# Records for the exercise
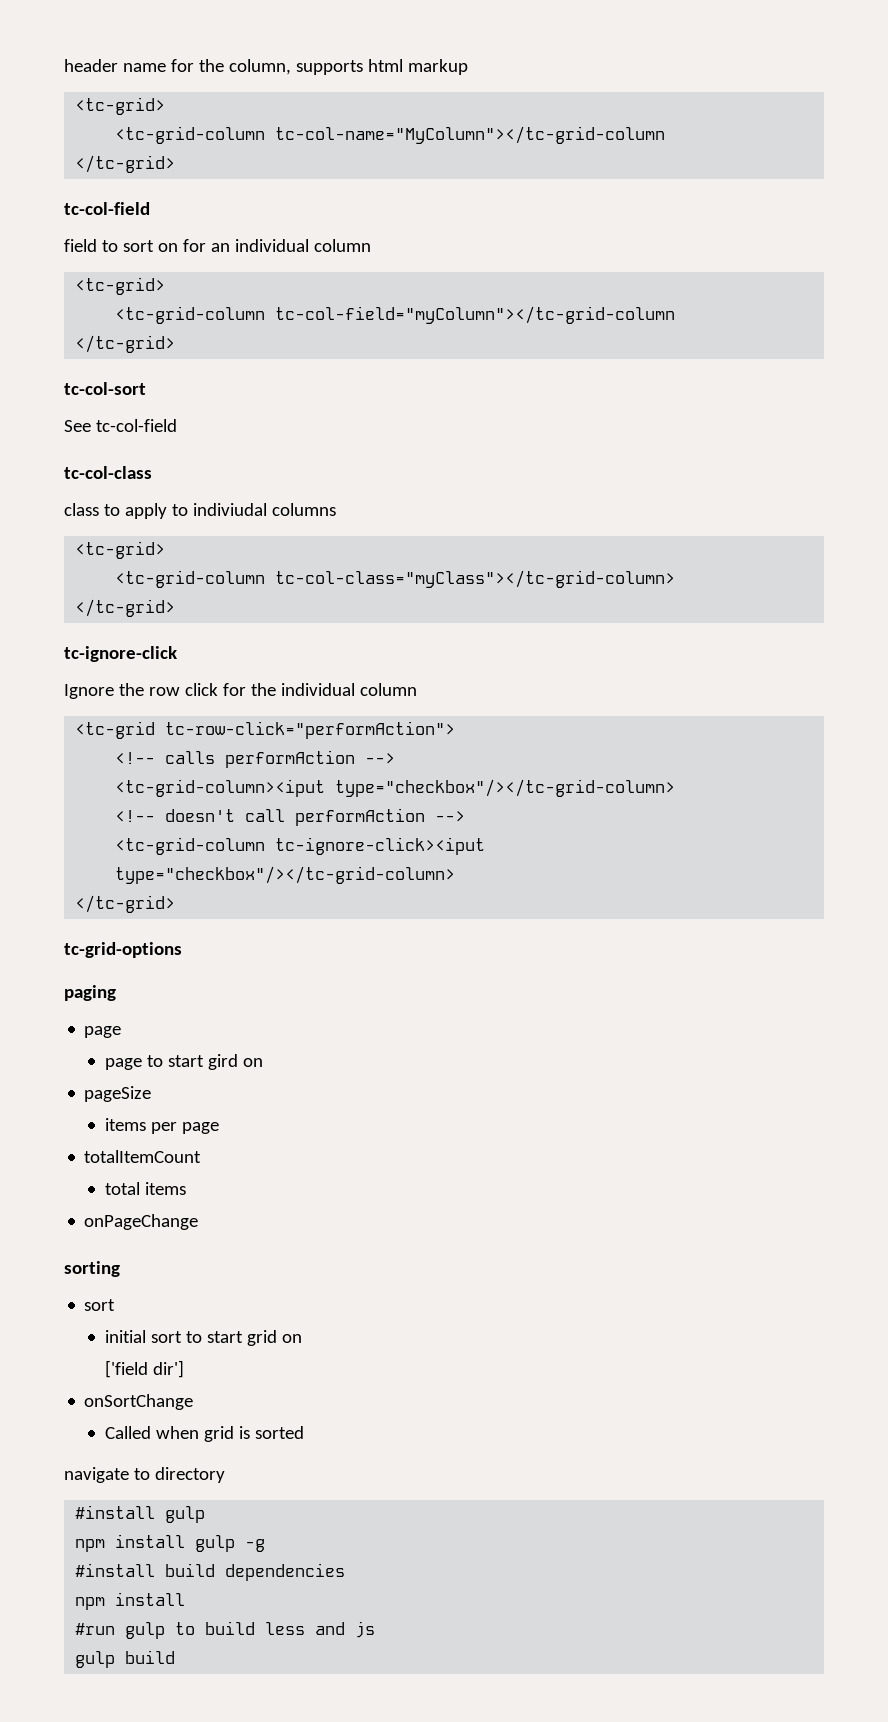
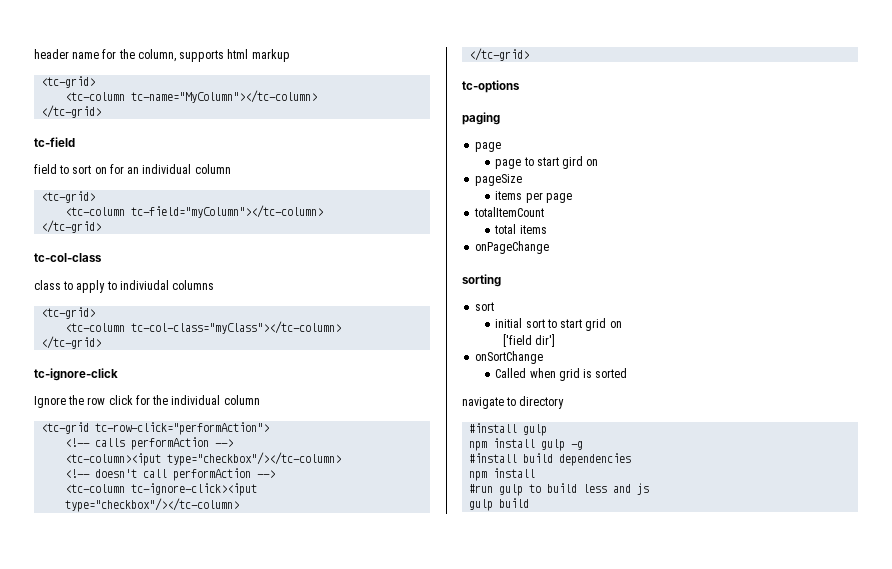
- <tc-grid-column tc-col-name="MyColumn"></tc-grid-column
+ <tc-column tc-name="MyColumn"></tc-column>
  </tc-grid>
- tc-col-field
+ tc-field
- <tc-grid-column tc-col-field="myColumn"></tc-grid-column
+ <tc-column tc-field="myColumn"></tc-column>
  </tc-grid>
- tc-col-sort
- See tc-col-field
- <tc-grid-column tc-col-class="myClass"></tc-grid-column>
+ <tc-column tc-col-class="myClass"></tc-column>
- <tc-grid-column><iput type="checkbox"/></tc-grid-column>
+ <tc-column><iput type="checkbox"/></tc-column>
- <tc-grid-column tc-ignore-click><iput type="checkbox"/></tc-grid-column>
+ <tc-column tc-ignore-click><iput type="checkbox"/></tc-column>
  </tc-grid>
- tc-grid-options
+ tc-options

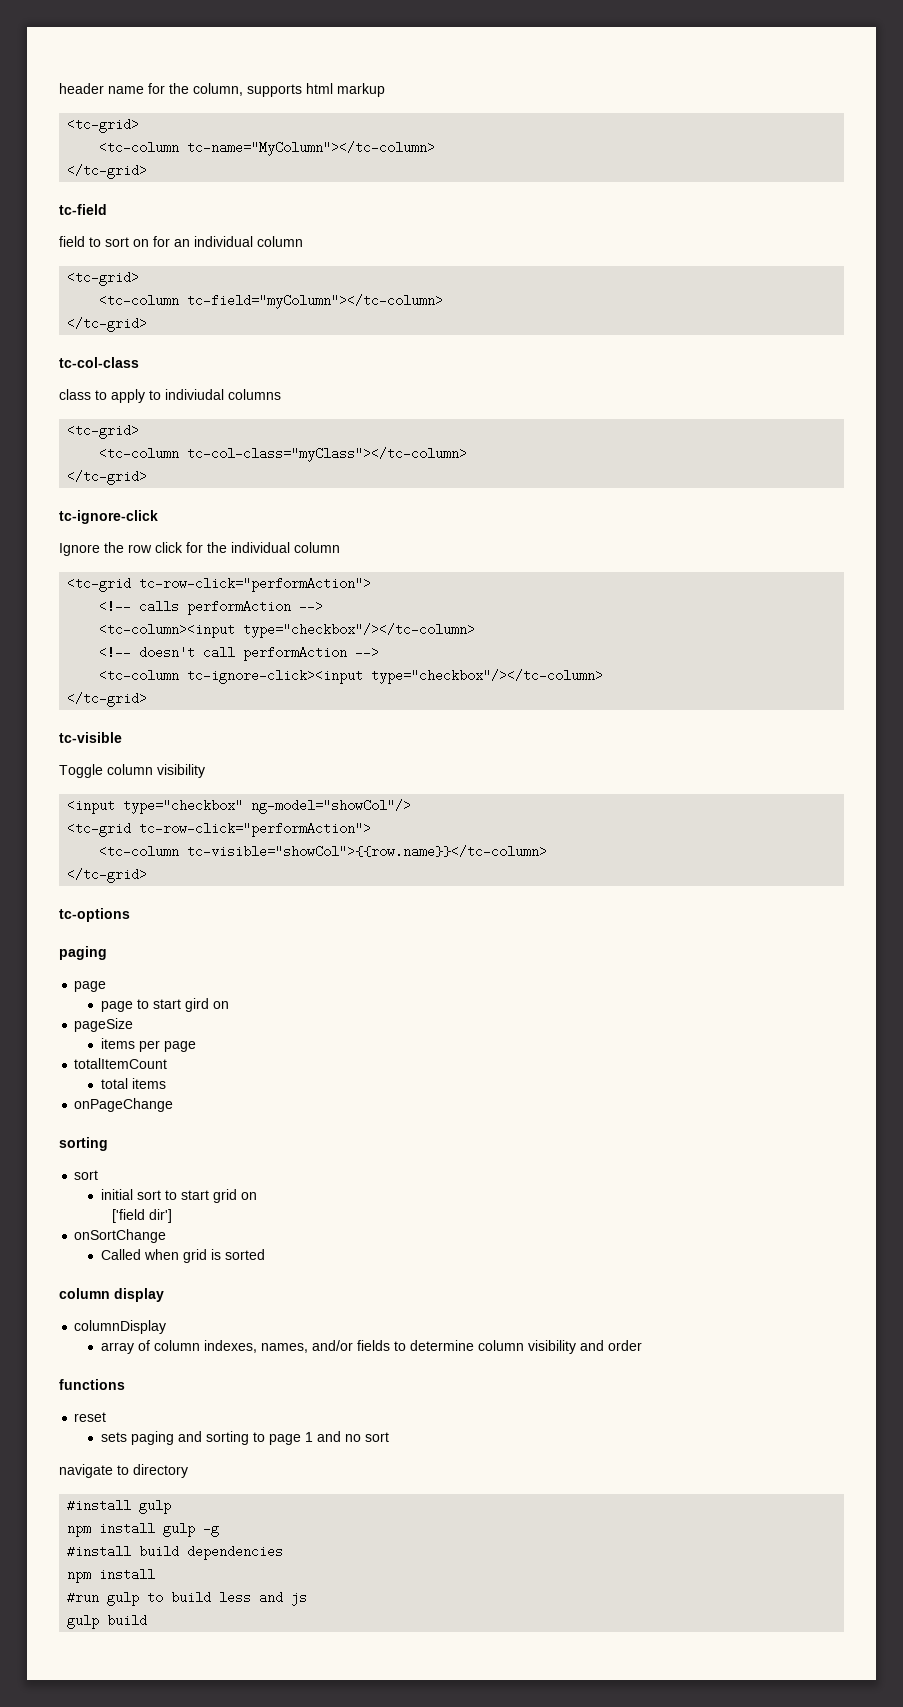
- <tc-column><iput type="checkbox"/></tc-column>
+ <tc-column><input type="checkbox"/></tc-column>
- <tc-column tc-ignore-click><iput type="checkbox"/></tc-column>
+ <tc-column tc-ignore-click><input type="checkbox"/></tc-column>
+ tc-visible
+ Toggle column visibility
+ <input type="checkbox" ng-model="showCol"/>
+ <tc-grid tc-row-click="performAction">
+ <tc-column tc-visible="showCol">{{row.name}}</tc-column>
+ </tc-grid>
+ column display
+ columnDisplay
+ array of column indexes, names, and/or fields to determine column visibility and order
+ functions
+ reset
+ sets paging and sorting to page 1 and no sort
---
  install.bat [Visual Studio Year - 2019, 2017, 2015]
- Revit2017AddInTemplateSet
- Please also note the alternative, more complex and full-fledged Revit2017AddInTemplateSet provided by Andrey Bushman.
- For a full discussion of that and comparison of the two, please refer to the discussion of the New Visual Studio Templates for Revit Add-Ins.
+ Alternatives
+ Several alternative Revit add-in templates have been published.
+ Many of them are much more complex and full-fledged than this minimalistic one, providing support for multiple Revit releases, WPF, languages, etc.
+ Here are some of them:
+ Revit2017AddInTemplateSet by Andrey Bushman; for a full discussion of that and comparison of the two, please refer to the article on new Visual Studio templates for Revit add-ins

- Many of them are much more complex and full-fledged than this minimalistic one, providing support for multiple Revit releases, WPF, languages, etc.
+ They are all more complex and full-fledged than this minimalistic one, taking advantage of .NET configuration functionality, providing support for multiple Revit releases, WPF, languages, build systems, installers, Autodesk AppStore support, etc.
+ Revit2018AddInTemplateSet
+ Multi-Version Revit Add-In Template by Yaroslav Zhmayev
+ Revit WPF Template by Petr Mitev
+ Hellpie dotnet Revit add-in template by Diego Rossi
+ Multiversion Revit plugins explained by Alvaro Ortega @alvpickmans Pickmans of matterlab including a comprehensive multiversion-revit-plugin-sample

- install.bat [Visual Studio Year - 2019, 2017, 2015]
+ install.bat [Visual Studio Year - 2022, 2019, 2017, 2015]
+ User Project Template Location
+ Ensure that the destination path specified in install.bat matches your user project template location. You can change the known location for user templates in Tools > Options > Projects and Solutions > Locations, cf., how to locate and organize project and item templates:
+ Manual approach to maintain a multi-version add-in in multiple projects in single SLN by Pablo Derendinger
---
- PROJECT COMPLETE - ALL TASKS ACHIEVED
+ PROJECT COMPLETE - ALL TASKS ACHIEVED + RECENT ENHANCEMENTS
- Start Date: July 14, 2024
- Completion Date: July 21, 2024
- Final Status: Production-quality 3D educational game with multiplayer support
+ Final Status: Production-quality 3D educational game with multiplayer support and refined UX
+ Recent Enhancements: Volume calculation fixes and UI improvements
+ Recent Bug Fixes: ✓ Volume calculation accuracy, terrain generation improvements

# Work to be completed
List each line of the records that holds the string "Status".

# Solution
- Final Status: Production-quality 3D educational game with multiplayer support
+ Final Status: Production-quality 3D educational game with multiplayer support and refined UX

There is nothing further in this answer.